As the track progresses, the instrumentation expands to briefly include percussion, the momentum increasing only to scale back into layered dream-poppy textures and a backward masked coda. “Kitchen Floor (4 A.M.)” retains the guitar focus but is less folky, drinking instead from the eternal fount of melancholy lo-fi pop.

“Submarine” turns up the distortion and brings the drums back in for a more rock-aligned approach, complete with additional fuzz and a late crescendo that’s almost symphonic. But then “Driving Slow” redirects into a very solo indie folky scenario that could give fans of Iron & Wine and Josephine Foster shudders of delight. “Garden” taps a sturdier folk root and augments it with piano and billows of shoegaze.

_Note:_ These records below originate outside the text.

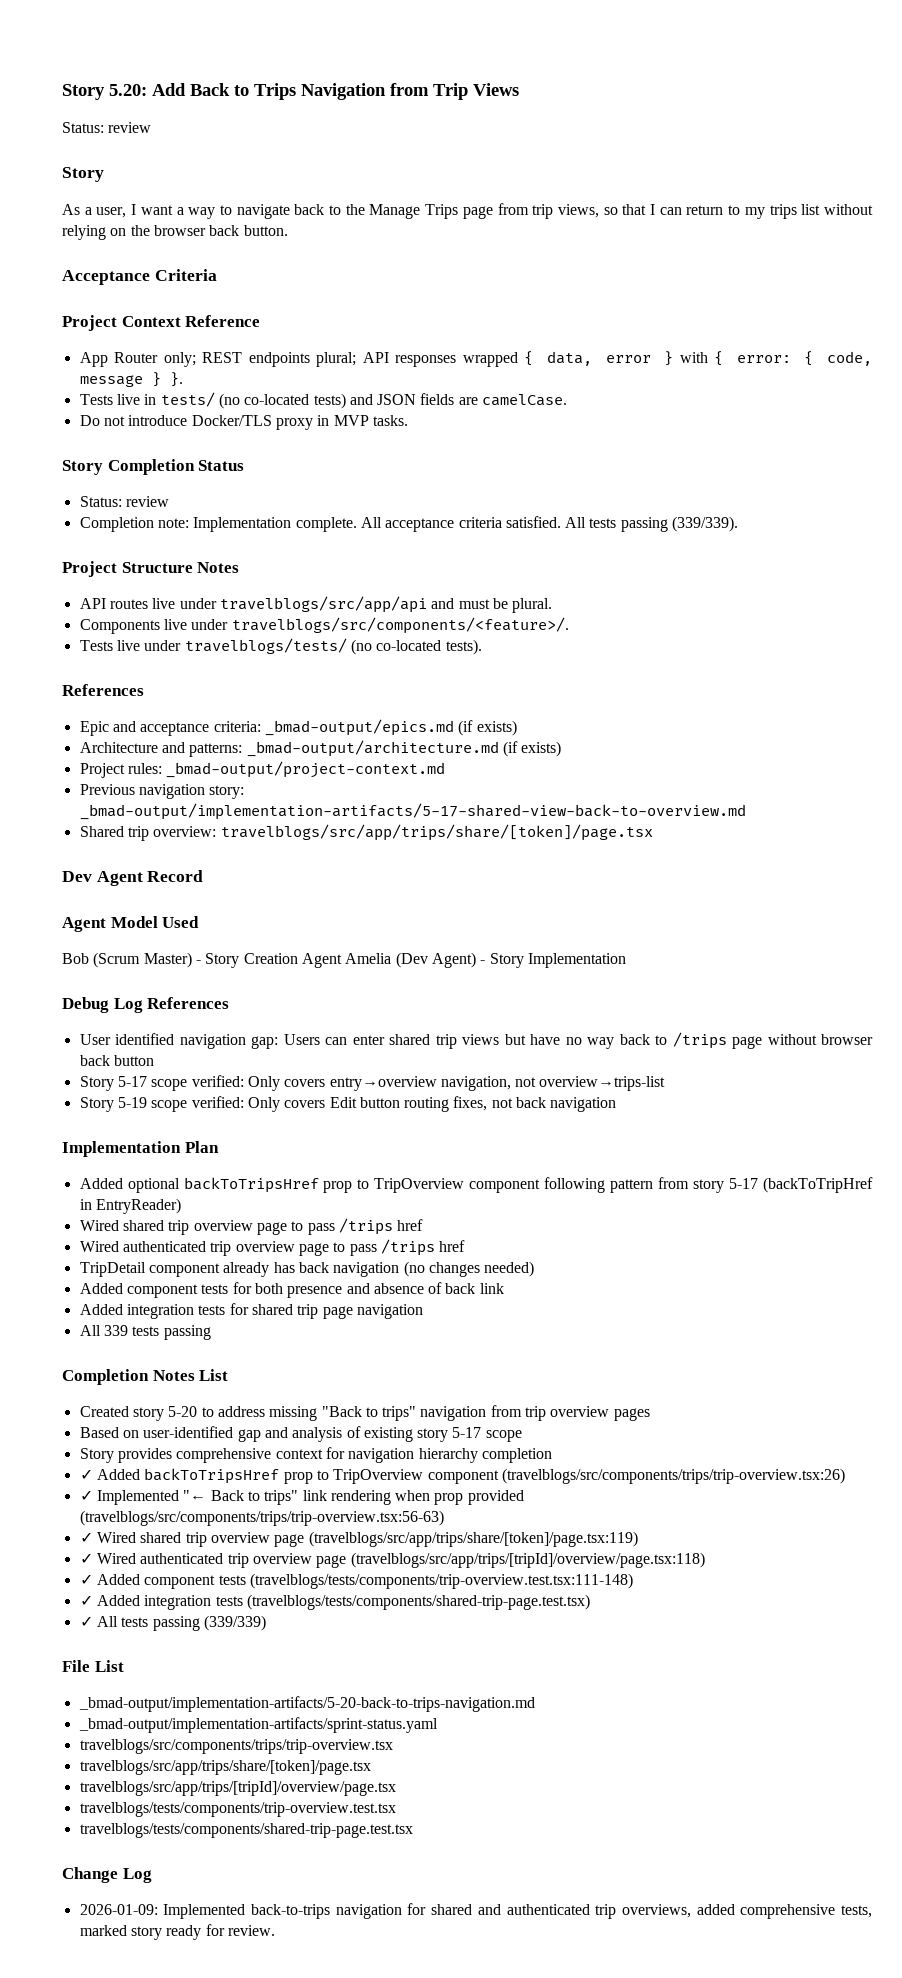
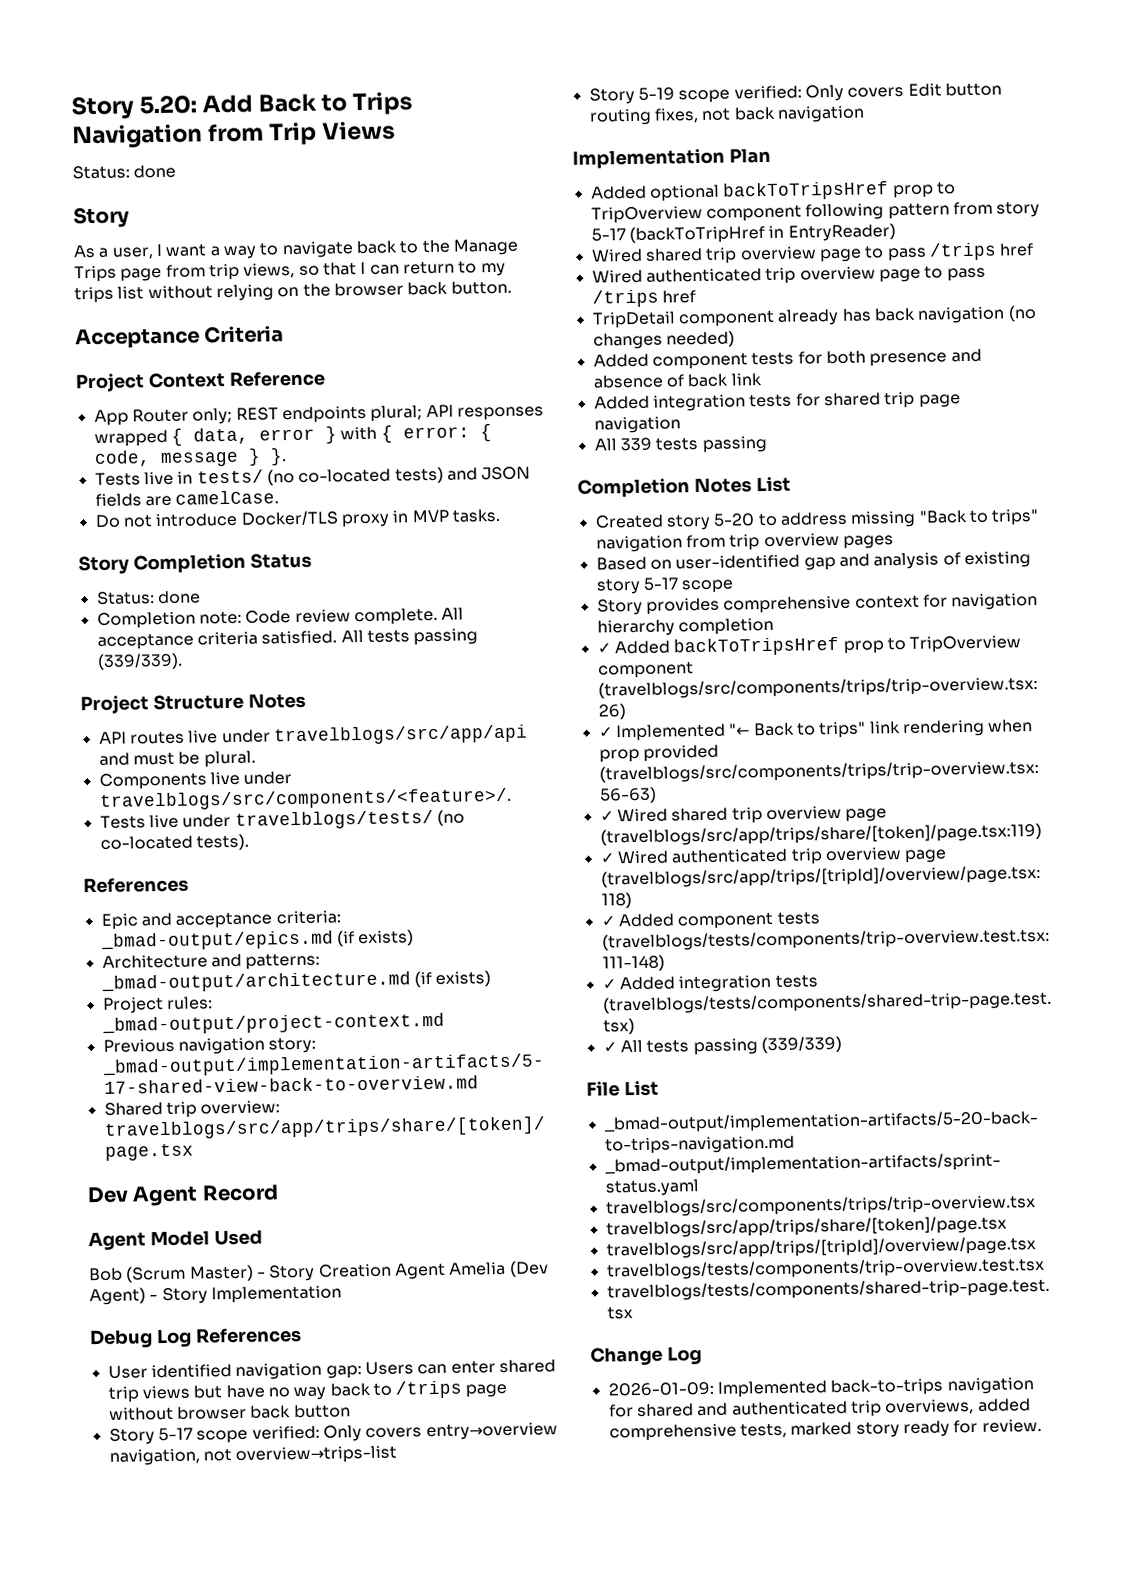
  Story 5.20: Add Back to Trips Navigation from Trip Views
- Status: review
+ Status: done
  Story Completion Status
- Status: review
+ Status: done
- Completion note: Implementation complete.
+ Completion note: Code review complete.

By the arrival of “Frank,” Herbal Tea’s combination of folky strum, dream pop glisten, and shoegazing crackle and haze is well-established and consistently appealing, with Walker’s vocals, pretty but robust, the icing on the cake. But “Sundown” goes it sans voice as the music delivers a vivid dose of gradually unwinding psychedelia, and then “Kara” picks up that thread but with Walker back at the mic to reassert the pop edge.

These late tracks take Hear as the Mirror Echoes into a wonderfully woozy direction, as the ending of “Kara” brandishes a cinematic feel. The range highlighted across the set keeps matters fresh but ultimately focused, with Herbal Tea’s musical personality shining through with clarity.